• _YOUR OBJECTIVE_
Copy the records word for word, omitting all pictures.

• _THE DATA_
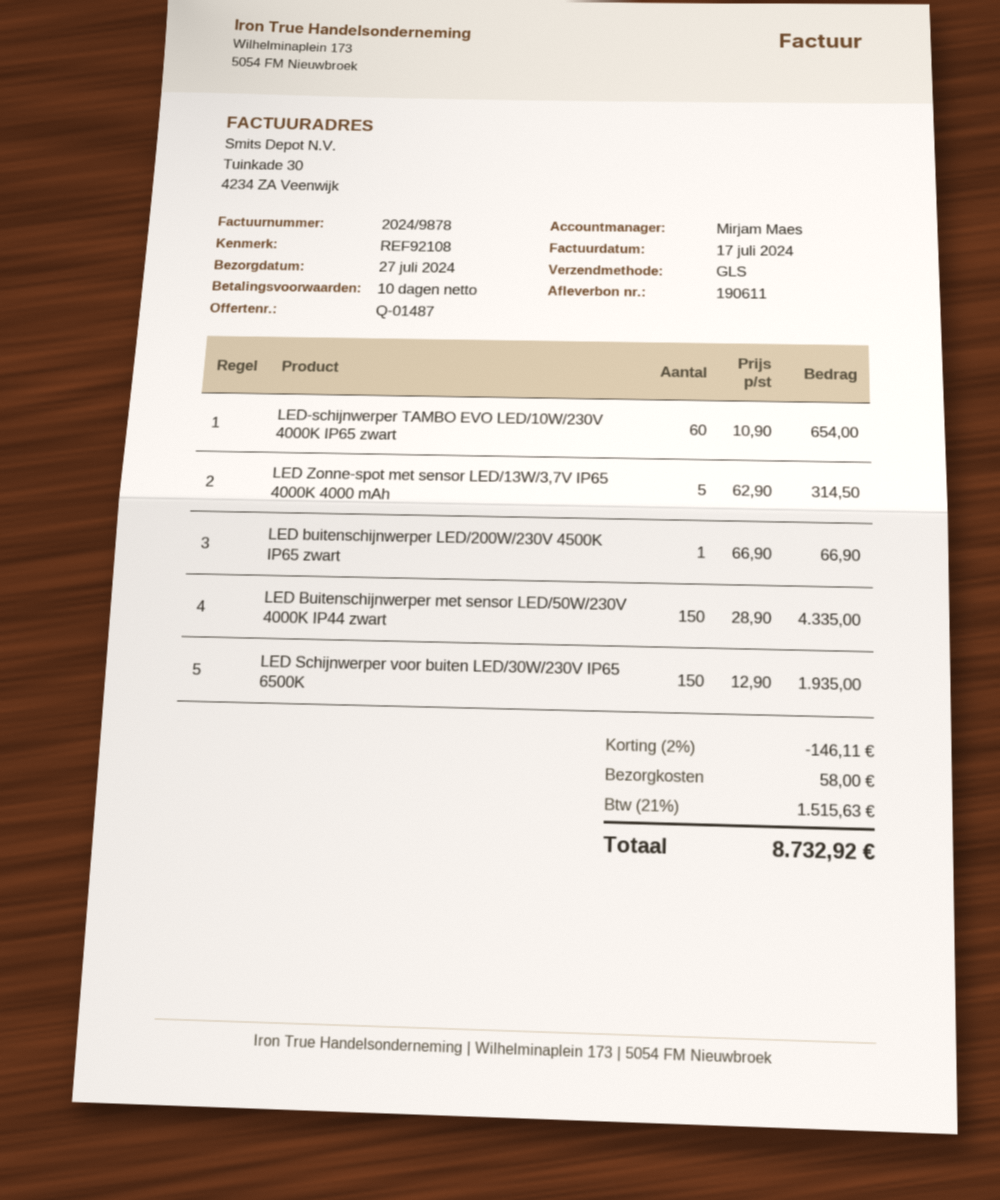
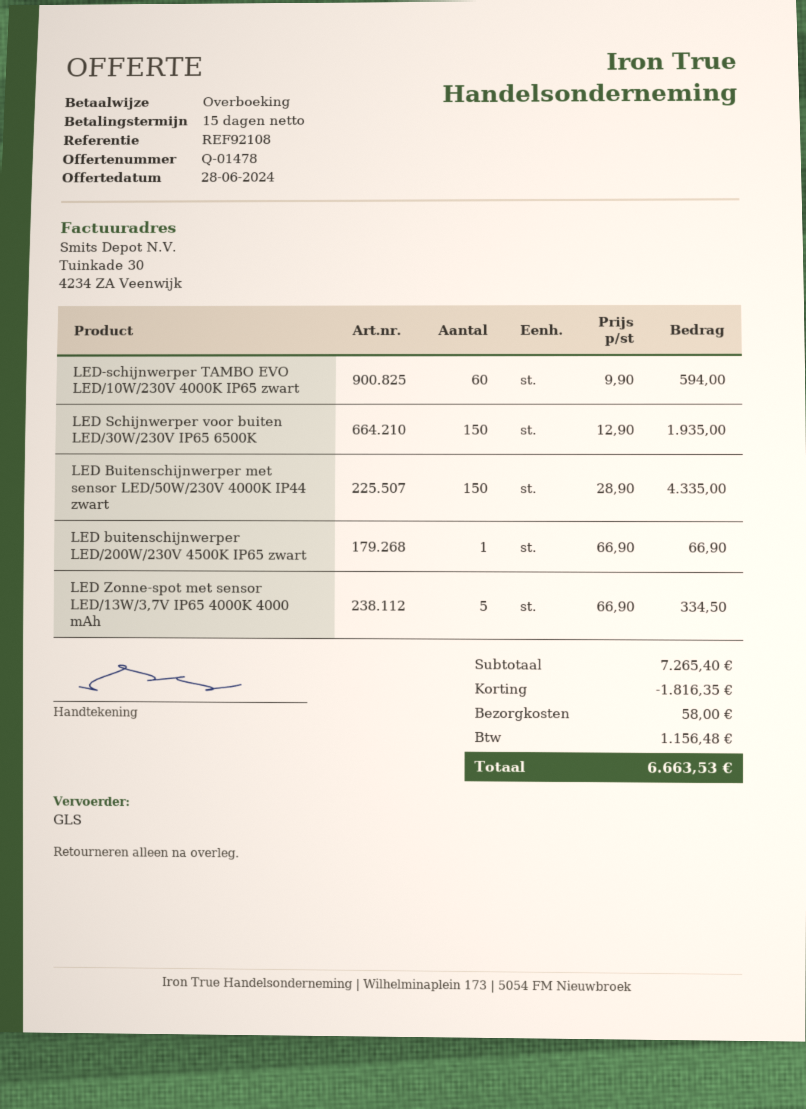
quote number: Q-01487 -> Q-01478
payment terms: 10 days -> 15 days
LED-schijnwerper TAMBO EVO LED/10W/230V 4000K IP65 zwart: 60 x 10.90 = 654.00 -> 60 x 9.90 = 594.00
LED Zonne-spot met sensor LED/13W/3,7V IP65 4000K 4000 mAh: 5 x 62.90 = 314.50 -> 5 x 66.90 = 334.50
discount: 146.11 -> 1816.35
tax: 1515.63 -> 1156.48
total: 8732.92 -> 6663.53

• _WRITTEN SOLUTION_
quote number: Q-01487 -> Q-01478
payment terms: 10 days -> 15 days
LED-schijnwerper TAMBO EVO LED/10W/230V 4000K IP65 zwart: 60 x 10.90 = 654.00 -> 60 x 9.90 = 594.00
LED Zonne-spot met sensor LED/13W/3,7V IP65 4000K 4000 mAh: 5 x 62.90 = 314.50 -> 5 x 66.90 = 334.50
discount: 146.11 -> 1816.35
tax: 1515.63 -> 1156.48
total: 8732.92 -> 6663.53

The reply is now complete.